◆ Exercise aim
Give the entries back exactly, dropping each image.

◆ Data for review
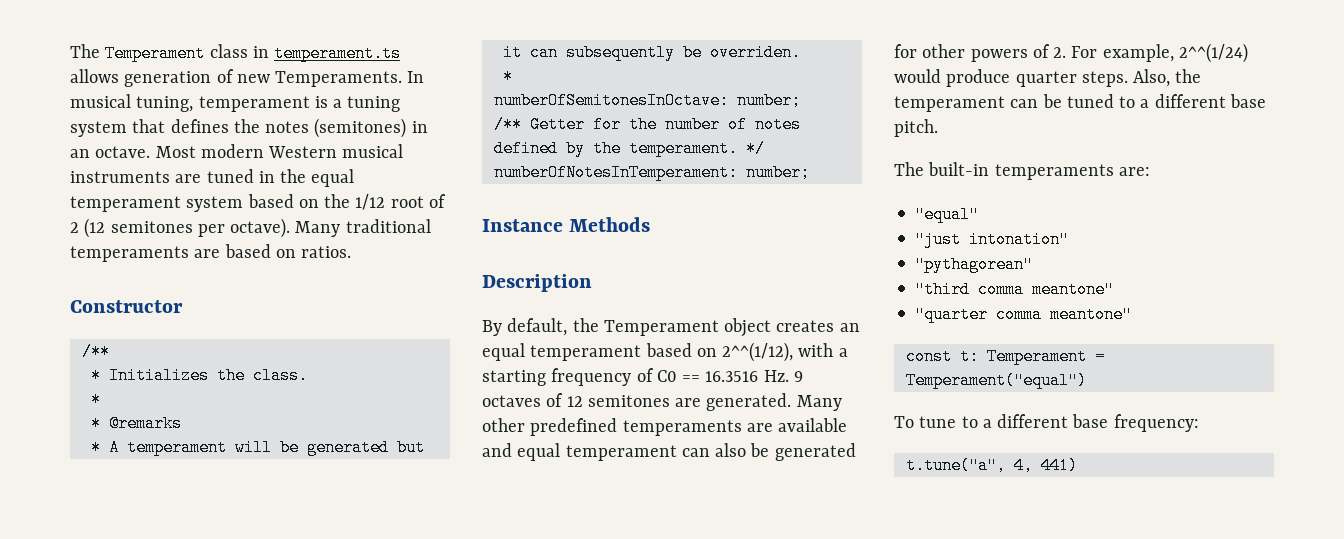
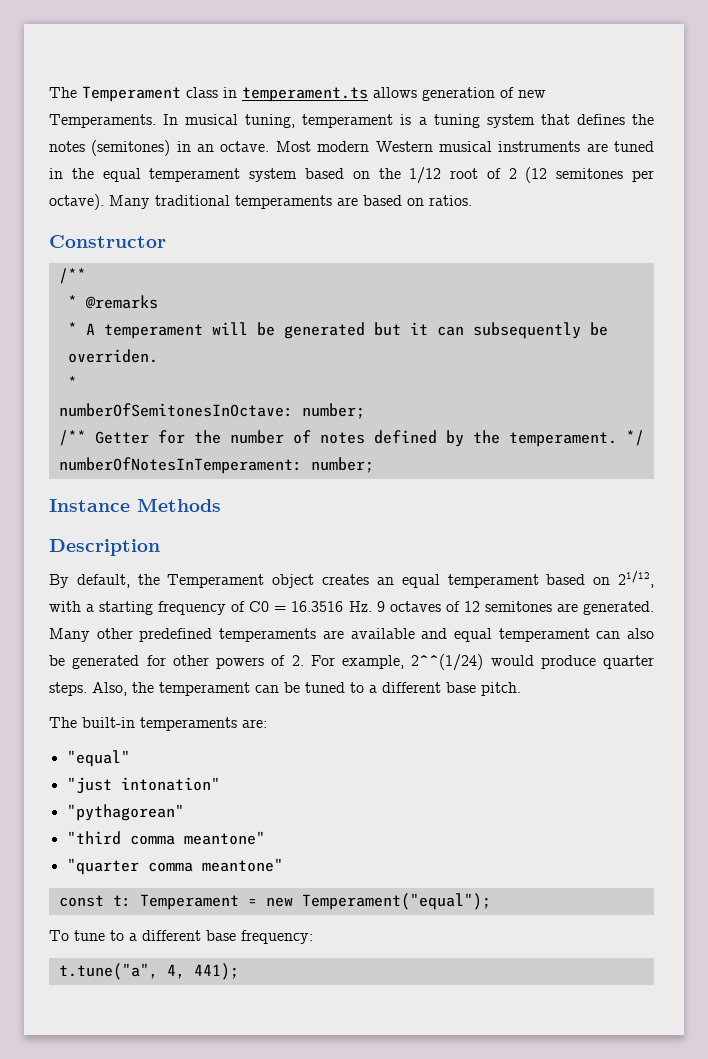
[90,367,308,384] [90,391,101,408] // * Initializes the class. // * -> (86, 276) none
[722,342,794,362] 2^^(1/12), -> [618,570,654,588] 21/12,
[682,375,701,382] == -> [274,606,287,612] =
[905,372,1087,389] Temperament("equal") -> [265,893,491,910] new Temperament("equal");
[1040,457,1078,474] 441) -> [193,963,239,980] 441);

◆ Output for this task
[90,367,308,384] [90,391,101,408] // * Initializes the class. // * -> (86, 276) none
[722,342,794,362] 2^^(1/12), -> [618,570,654,588] 21/12,
[682,375,701,382] == -> [274,606,287,612] =
[905,372,1087,389] Temperament("equal") -> [265,893,491,910] new Temperament("equal");
[1040,457,1078,474] 441) -> [193,963,239,980] 441);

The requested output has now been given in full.